The Apex group pricing is below Rival/105. IIRC, its around $800


----------



## skyliner1004 (May 9, 2010)

Anyone have the official weight on the Apex Groupset? Hows it compare with Rivals?

I assume that it should feel/shift the exact same as Rivals, correct?


----------



## asad137 (Jul 29, 2009)

skyliner1004 said:


> Anyone have the official weight on the Apex Groupset? Hows it compare with Rivals?


All the weights are on the SRAM site. I'm too lazy to add them all up for you  Maybe some other site has a review with the total weight.

Asad


----------



## AJL (Jul 9, 2009)

Retro Grouch said:


> The route is hilly and gave me an opportunity to use the entire gear range. Shifting under load was very SRAM like. Shifts were solid with a tactile feel. When I hit the incline, I dropped to the small front ring and shifted to the lower gear rear. Unfortunately, it had trouble staying in the 32 rear sprocket as it kept dropping off. However, I was able to correct the problem with some turns of the downtube barrel adjuster.
> 
> On the descents, the Apex’s brakes performed great. The modulation was excellent and the SwissStop pads bleed off speed without so much as a squeal.
> 
> I’m overall very pleased on how Apex performed and don’t really regret replacing my old nine-speed Shimano 105 triple group. I’m looking forward to putting more miles on the group.


Great, thanks for the info!


----------



## SystemShock (Jun 14, 2008)

skyliner1004 said:


> Anyone have the official weight on the Apex Groupset? Hows it compare with Rivals?


IIRC, I read somewhere that Apex comes in about 200g heavier than Rival.

So somewhere around 2450g, or thereabouts. Lighter than the old 105, and about the same or slightly lighter than the new 105.
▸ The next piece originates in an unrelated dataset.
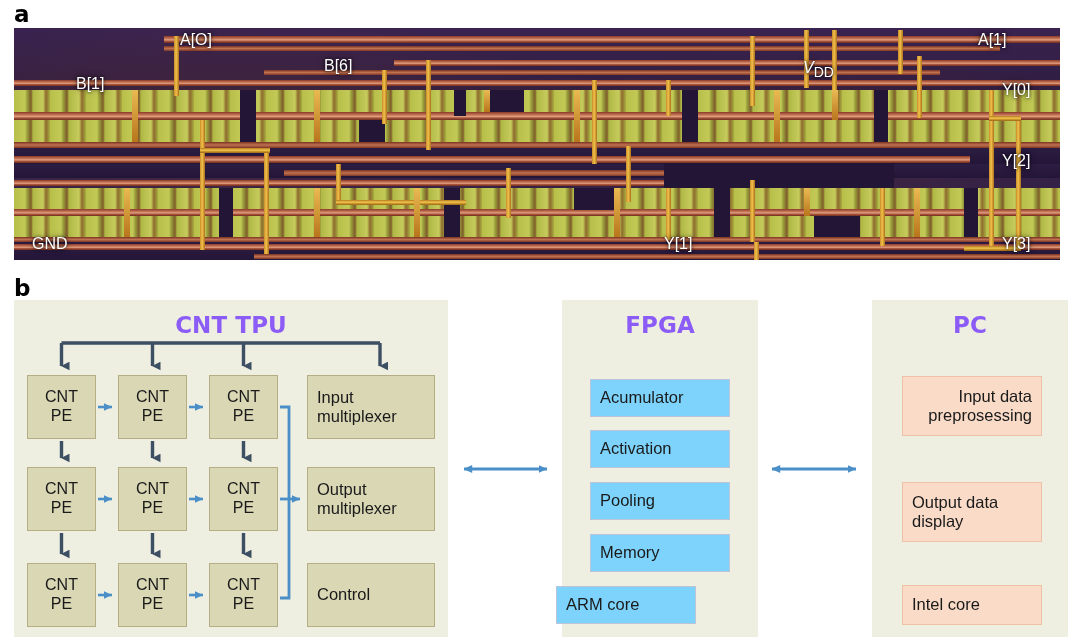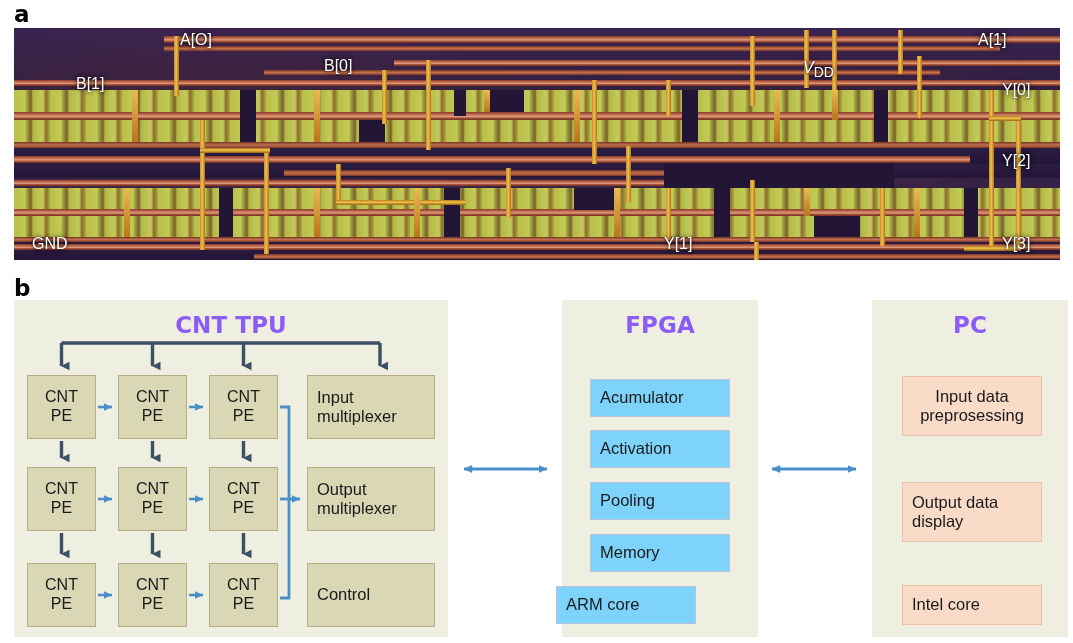"B[0]" div.mlabel { text: 0 -> 6 }
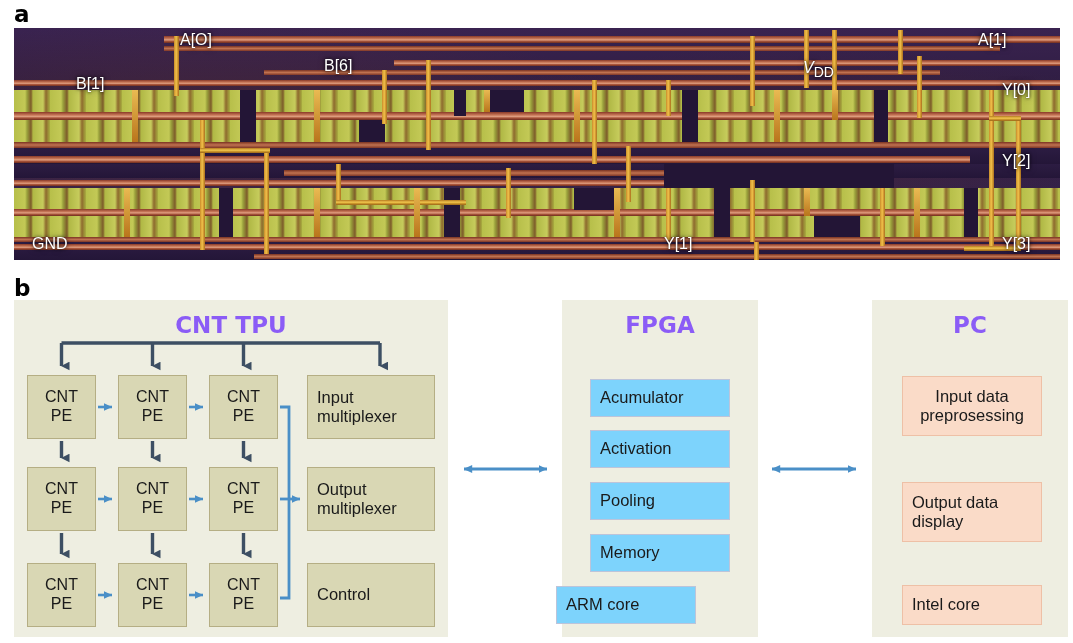"Input data" div.blk { align-items: center -> flex-end }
http://velonews.competitor.com/2010/02/bikes-tech/sram-to-release-new-apex-group_105390
.


----------



## Gcrosshairs (May 3, 2011)

Retro Grouch

Any updated opinions on the Apex group?


----------



## downtube (Mar 17, 2011)

My wife has been riding Apex for a year and it has been a fantastic group. Zero issues. She has climbed anything we threw at her and the brakes work fine as she loves to descend. (42 to 45 mph).


----------



## framesti (Jan 26, 2009)

was there some recall on apex?


----------



## riverc0il (May 10, 2009)

bikemanMD said:


> Compare the range of gear ratios on a 50/34 with a 11-28 or 11-32 cassette. I'm too lazy to do it myself right now, but I'm pretty sure an 11/32 will give you higher and lower gears than a standard triple. Can't imagine why you would want to keep a triple if there was any way to get rid of it.


Because you have way more one tooth shifts on a triple than a double with a 11-32 cassette. You only have three one tooth jumps on an 11-32 cassette and the 11 isn't useable if you are in the 34 chainring, some wouldn't even want to use the 12 from the 34 chainring. And you'll only get up to 11 on the 50 ring going downhill. So, essentially a 50/34 crank with an 11-32 cassette means you pretty much have all two tooth jumps or bigger on your cassette. Even though you get a slightly lower (barely) bottom end than a triple using a 30 chainring with a 27 or 28 toothed cassette, it isn't worth it, IMO, unless you are only riding up and down big hills and minimal flats. There is nothing wrong with a triple if it gives you the best gearing options for your needs. I can't imagine an 11-32 giving many riders good gearing options unless then exclusively ride big hills and mountains.


----------



## bmach (Apr 13, 2011)

I use apex and have no problem none at all using every gear combo. Plus as was said you get higher and lower than most triples and the spacing does not bother me. I did notice it for the first cole of rides but not after that.


----------



## Rob (Mar 3, 2004)

I have a Jamis bike from that same era but mine is an entry-level Satellite so when I decided to "upgrade" this year, I just bought a whole new bike! - but it does have SRAM Apex. The Quest is a nice bike. I really wanted one back then but finances dictated the Satellite. Looks like yours might even have the same brushed-steel, no-paint finish as mine.


----------



## Retro Grouch (Apr 30, 2002)

Gcrosshairs said:


> Retro Grouch
> 
> Any updated opinions on the Apex group?


Apex is still performing well a few thousand miles on. Shifting is still great, even better now that everything is well broken in. I have not noticed any excessive drivetrain wear and nothing has needed replacing.

My only true gripe is with the painted surface of the componets, like on the crankarms, which are prone to scratching. I did have the chain overshoot the large chainring and mar up the finish a little early in the break in process.

Otherwise, Apex has proven dependable and money well spent.


----------



## dumalam (Mar 22, 2008)

Apart from weight and materials, what would you say is the difference between Apex and the other Sram groups you have used? I'm mostly asking about the shifting I guess. Do you know if they are pretty much the same shifters and derailleurs as Rival and Force, apart from materials and weights? Thanks.


----------



## ziscwg (Apr 19, 2010)

ziscwg said:


> :cryin: I can't go SRAM.  I'm a crappy spinning climber and need my triple. I have yet to see an SRAM triple. I love their mtb stuff.


I now have to fully retract this statement as I have an SRAM Force compact group with an 11-32 Shim XT-m771 cassette. I shift way less up front, and I can still spin my long 5+ mile/2500+ ft climbs. Oh, I should mention I have a Rival mid cage RD. I didn't use the Force RD that came with the group

Anyone want to buy an unused 2010 Force RD for $100? (USA shipping included)


----------



## Shinjukan (Aug 22, 2011)

Nice. I too am eyeing the same gruppo to replace my current triple setup. That 11-32 cog set is very tempting to have. Looks like it's made for the countless hills and mountain climbs here in Pennsylvania.


----------